I have a to-do list as long as my forearm. This was a terrible plan.
I’m moving to Manchester in September to start my Initial Teacher Training, which aside from the obvious problems such as finding a flat and packing up my stuff, presents a whole other plethora of unpleasant tasks which take precedence over novel writing, which is beginning to feel like picking daisies during an air strike.
I don’t know Manchester well. I don’t drive. So, I have to figure out where I’m going to live by spending a fortune on the train and guessing. Luckily, I have been contacted by a complete stranger who has asked me to move in with him and I am so daunted by the prospect of actually looking that I’m seriously considering it. I mean, I’ll probably meet with him beforehand to check for obvious signs of serial-killer-ishness, but for now I’m just dropping mild cricket references into emails in the hope he picks up. As far as I know, there are no serial killers who enjoy cricket.
There’s also the issue of paying for it.

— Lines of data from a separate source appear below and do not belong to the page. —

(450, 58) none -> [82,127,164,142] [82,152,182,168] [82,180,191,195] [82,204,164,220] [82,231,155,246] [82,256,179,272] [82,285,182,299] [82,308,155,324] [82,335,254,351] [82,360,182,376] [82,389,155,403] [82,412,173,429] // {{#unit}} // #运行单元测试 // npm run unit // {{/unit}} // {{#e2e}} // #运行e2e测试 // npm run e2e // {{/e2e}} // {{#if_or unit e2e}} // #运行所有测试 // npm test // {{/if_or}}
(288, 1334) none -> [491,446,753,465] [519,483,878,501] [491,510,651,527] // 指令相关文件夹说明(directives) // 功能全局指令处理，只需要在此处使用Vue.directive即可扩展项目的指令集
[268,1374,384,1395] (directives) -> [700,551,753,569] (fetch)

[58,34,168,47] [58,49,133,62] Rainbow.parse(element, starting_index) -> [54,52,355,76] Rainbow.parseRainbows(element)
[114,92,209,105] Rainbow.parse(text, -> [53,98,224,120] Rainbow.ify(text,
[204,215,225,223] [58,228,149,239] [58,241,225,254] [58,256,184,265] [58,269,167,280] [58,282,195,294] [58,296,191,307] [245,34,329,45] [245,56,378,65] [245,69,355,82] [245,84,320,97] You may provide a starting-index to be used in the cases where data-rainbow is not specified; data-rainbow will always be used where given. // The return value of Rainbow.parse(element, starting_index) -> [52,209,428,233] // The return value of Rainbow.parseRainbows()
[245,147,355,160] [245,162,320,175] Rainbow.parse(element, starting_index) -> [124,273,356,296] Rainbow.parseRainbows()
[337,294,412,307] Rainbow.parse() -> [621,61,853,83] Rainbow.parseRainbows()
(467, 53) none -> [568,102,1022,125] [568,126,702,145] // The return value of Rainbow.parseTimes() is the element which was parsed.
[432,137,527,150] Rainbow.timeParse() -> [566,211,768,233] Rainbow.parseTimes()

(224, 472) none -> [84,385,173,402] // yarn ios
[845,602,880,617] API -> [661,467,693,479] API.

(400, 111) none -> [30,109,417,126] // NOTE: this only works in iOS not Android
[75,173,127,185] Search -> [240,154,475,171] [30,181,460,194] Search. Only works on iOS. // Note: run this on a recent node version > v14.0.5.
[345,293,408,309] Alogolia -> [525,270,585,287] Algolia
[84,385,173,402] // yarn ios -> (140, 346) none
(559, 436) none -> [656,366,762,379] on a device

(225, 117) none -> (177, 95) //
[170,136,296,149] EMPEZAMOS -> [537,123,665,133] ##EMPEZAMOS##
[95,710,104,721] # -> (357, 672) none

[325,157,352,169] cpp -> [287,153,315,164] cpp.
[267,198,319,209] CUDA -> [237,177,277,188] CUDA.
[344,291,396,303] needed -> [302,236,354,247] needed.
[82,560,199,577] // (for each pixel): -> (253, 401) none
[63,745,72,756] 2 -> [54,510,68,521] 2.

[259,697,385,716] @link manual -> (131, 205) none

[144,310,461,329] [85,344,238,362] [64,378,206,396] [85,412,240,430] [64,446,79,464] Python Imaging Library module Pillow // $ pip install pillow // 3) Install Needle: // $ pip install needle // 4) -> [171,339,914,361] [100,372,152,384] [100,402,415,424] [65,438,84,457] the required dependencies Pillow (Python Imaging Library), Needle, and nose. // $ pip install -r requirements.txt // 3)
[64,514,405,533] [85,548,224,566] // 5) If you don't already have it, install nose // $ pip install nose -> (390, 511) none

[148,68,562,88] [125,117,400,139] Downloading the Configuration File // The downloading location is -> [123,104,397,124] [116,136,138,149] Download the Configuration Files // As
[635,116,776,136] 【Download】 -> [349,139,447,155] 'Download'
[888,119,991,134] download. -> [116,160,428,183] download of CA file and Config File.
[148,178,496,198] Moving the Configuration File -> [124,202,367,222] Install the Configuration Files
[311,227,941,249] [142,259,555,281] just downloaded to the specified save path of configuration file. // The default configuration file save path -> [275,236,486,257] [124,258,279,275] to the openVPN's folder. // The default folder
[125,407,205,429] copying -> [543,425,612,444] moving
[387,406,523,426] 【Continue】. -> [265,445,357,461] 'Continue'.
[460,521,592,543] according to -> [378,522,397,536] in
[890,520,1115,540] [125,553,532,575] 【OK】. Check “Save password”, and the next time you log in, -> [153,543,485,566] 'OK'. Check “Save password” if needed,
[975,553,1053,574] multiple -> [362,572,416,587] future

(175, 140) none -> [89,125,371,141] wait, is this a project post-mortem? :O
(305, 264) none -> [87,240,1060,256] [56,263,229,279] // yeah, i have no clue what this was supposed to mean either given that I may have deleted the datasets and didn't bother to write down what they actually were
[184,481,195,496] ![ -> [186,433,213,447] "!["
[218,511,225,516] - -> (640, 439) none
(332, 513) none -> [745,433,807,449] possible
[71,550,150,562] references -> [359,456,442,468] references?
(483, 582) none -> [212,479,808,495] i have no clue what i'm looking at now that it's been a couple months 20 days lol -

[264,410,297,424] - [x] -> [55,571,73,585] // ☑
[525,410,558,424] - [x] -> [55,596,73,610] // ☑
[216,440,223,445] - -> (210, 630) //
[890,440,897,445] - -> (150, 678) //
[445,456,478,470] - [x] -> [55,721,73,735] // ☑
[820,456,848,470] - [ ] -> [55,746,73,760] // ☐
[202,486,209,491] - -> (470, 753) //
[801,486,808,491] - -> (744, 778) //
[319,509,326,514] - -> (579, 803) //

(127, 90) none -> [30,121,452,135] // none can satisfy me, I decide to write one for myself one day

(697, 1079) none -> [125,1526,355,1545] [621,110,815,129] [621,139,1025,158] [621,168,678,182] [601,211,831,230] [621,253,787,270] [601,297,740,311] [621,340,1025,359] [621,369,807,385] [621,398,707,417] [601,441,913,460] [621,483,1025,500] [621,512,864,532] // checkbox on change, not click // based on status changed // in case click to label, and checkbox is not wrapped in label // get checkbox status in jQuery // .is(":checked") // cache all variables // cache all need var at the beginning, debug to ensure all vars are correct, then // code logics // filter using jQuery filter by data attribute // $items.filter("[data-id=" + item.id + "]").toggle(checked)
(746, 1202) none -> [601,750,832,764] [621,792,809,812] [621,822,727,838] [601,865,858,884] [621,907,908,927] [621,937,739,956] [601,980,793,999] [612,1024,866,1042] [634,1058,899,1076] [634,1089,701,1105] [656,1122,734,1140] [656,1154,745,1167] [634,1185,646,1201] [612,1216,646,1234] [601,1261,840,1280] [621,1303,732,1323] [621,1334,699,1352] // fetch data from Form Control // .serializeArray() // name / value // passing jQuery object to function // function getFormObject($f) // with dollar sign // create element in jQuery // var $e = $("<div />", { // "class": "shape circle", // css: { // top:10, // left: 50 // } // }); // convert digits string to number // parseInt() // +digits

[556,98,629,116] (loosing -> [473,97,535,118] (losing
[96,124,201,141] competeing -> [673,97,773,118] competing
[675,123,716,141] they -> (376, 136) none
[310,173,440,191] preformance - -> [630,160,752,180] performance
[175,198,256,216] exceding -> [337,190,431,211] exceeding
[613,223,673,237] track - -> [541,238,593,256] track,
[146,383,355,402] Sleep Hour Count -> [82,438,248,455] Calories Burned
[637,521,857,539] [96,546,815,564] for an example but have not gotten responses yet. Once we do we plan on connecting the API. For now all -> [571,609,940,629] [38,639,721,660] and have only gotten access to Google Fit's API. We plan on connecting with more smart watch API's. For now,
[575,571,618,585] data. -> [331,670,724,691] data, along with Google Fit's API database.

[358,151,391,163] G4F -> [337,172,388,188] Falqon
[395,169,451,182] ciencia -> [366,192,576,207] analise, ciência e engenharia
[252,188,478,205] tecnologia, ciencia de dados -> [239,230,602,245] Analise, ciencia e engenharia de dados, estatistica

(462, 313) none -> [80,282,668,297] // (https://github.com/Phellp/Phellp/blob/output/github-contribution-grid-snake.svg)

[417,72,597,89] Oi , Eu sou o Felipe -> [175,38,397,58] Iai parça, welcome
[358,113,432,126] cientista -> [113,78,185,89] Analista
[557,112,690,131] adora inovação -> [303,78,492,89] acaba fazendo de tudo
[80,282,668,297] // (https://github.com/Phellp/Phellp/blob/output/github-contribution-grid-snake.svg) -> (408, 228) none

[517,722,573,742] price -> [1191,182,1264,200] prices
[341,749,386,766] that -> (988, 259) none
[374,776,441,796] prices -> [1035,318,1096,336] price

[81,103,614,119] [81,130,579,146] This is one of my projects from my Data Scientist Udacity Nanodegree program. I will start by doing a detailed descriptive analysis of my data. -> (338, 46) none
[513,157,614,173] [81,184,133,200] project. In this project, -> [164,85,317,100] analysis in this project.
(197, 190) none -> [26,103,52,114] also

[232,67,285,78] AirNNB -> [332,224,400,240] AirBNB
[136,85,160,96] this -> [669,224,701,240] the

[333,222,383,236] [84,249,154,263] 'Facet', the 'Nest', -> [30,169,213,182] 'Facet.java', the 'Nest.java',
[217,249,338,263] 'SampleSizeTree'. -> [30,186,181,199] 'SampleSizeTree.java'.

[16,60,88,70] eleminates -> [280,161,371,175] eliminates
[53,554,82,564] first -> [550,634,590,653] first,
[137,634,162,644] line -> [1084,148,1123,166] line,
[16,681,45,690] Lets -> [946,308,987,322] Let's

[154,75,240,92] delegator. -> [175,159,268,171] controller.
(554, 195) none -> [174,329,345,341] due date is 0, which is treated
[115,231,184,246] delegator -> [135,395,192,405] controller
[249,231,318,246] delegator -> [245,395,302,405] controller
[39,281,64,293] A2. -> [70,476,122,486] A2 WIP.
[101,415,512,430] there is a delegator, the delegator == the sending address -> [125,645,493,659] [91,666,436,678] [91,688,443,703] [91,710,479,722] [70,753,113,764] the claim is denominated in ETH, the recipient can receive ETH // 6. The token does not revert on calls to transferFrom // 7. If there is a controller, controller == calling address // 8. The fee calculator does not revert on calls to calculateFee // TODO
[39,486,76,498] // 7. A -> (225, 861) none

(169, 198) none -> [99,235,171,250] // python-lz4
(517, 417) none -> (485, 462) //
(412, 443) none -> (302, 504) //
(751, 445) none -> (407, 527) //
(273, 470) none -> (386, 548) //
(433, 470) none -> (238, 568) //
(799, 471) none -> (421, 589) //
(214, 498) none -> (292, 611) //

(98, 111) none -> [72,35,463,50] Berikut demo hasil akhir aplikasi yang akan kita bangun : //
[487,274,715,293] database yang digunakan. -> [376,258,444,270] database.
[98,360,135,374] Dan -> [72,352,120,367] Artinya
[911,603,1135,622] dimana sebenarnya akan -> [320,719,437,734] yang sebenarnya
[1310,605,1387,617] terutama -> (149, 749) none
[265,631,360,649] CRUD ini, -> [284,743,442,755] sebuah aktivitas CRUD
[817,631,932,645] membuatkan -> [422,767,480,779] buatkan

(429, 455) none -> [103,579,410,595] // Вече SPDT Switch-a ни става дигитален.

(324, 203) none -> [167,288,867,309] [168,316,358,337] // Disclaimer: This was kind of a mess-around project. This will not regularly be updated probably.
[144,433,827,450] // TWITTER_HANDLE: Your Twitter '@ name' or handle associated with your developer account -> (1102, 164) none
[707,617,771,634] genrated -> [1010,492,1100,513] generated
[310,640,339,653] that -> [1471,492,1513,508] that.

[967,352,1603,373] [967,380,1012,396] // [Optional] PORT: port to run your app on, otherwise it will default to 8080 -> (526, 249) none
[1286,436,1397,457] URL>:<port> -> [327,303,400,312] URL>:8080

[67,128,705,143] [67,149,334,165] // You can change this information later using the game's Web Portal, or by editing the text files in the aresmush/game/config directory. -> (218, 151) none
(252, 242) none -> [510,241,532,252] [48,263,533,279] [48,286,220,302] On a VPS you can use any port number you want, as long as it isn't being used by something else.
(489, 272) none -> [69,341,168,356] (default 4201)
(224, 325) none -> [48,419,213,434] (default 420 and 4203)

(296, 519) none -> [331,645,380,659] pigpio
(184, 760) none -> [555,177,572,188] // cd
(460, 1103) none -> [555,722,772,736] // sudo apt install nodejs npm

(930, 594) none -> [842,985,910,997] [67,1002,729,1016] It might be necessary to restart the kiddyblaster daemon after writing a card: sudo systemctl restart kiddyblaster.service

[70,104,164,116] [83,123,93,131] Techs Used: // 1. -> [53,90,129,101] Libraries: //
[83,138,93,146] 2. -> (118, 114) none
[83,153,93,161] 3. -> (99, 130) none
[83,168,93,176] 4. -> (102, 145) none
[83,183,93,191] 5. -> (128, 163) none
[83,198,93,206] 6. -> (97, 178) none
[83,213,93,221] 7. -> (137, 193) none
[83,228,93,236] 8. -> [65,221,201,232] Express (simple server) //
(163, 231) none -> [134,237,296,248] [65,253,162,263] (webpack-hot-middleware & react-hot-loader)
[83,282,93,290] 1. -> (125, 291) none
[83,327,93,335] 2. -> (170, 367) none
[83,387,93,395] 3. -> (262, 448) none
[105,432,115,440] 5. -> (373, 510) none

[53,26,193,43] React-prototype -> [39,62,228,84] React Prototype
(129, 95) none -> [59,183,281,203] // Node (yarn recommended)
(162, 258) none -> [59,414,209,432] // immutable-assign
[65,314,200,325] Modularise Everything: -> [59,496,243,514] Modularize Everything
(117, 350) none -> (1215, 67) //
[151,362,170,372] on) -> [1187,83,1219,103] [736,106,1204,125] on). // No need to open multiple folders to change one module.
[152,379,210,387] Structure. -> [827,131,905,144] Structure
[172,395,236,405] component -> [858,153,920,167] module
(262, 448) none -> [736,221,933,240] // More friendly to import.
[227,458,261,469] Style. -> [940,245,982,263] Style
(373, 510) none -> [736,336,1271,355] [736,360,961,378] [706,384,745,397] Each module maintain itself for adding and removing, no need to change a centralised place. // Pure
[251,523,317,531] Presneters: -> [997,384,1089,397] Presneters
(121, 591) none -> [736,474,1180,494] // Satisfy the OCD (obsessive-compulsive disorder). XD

I’m currently skint. I cook one large casserole a week and freeze it. If I think I can probably live without a meal, I go without a meal. £540 deposit? Yeah, I’ll just pull it out of my arse, shall I?
Student finance doesn’t arrive until after I start my course. Knowing them, quite a long while after. Aside from the cost of moving, I’ll also need smart shoes, stationery, travel passes, deodorant that actually works, more than two pairs of trousers, more than one dress, and endless supply of tights to replace the ones I inevitably ladder with freshly-cut toenails, membership of a trade union, teaching resources, a new laptop- some urgent, some not so urgent, but all requiring money I just don’t have.
In order to get this money, I have to provide evidence that I’ve been financially independent of my parents for three years. I was at uni for two of them. I have wageslips, none of them very helpful or informative.
I spent a large portion of last summer being chased for £3000 I didn’t have, because of how financially independent I am from my parents. I’m so financially independent of my parents that my dad didn’t even fill in my forms for the last two years, leading to me being ineligible for any support in my final year, and to SFE retracting the support I had received in my second.
If I have to go through that again, I can’t envisage my surviving the next year.
On top of that, correspondence form the university seems to suggest that they wrongly believe me to be an international student. Making me ineligible for student finance and subject to higher fees. I don’t really know what else to say about that one only it needs fixing, now.
It’s a nightmare. It certainly wasn’t this hard last time I went to university. Back them I was in halls, had a bus to take me from my front door to my lecture hall every twenty minutes and had some sort of misguided confidence in my parents’ ability to reliably fill out a bit of paperwork. It was adventure.
This isn’t. Really. it isn’t.
So now, there are no wordcounts. I’m at the stage where leaving the house is considered an achievement. Suddenly, speaking to another human being is a rare and cherished opportunity. I have forgotten what a television is- seriously, I’ve not watched anything since the first week of June.
I still owe myself that coffee and cake. I did well to do 8000 words. But I’m not in a position to run myself ragged just because I want the doner kebab I’d earn for hitting 16,000. Right now, deadlines are out of the window. I love writing. But that’s all the way at the top of Maslow’s hierarchy. When my access to food and shelter is endangered, I have no choice but to let my priorities shift.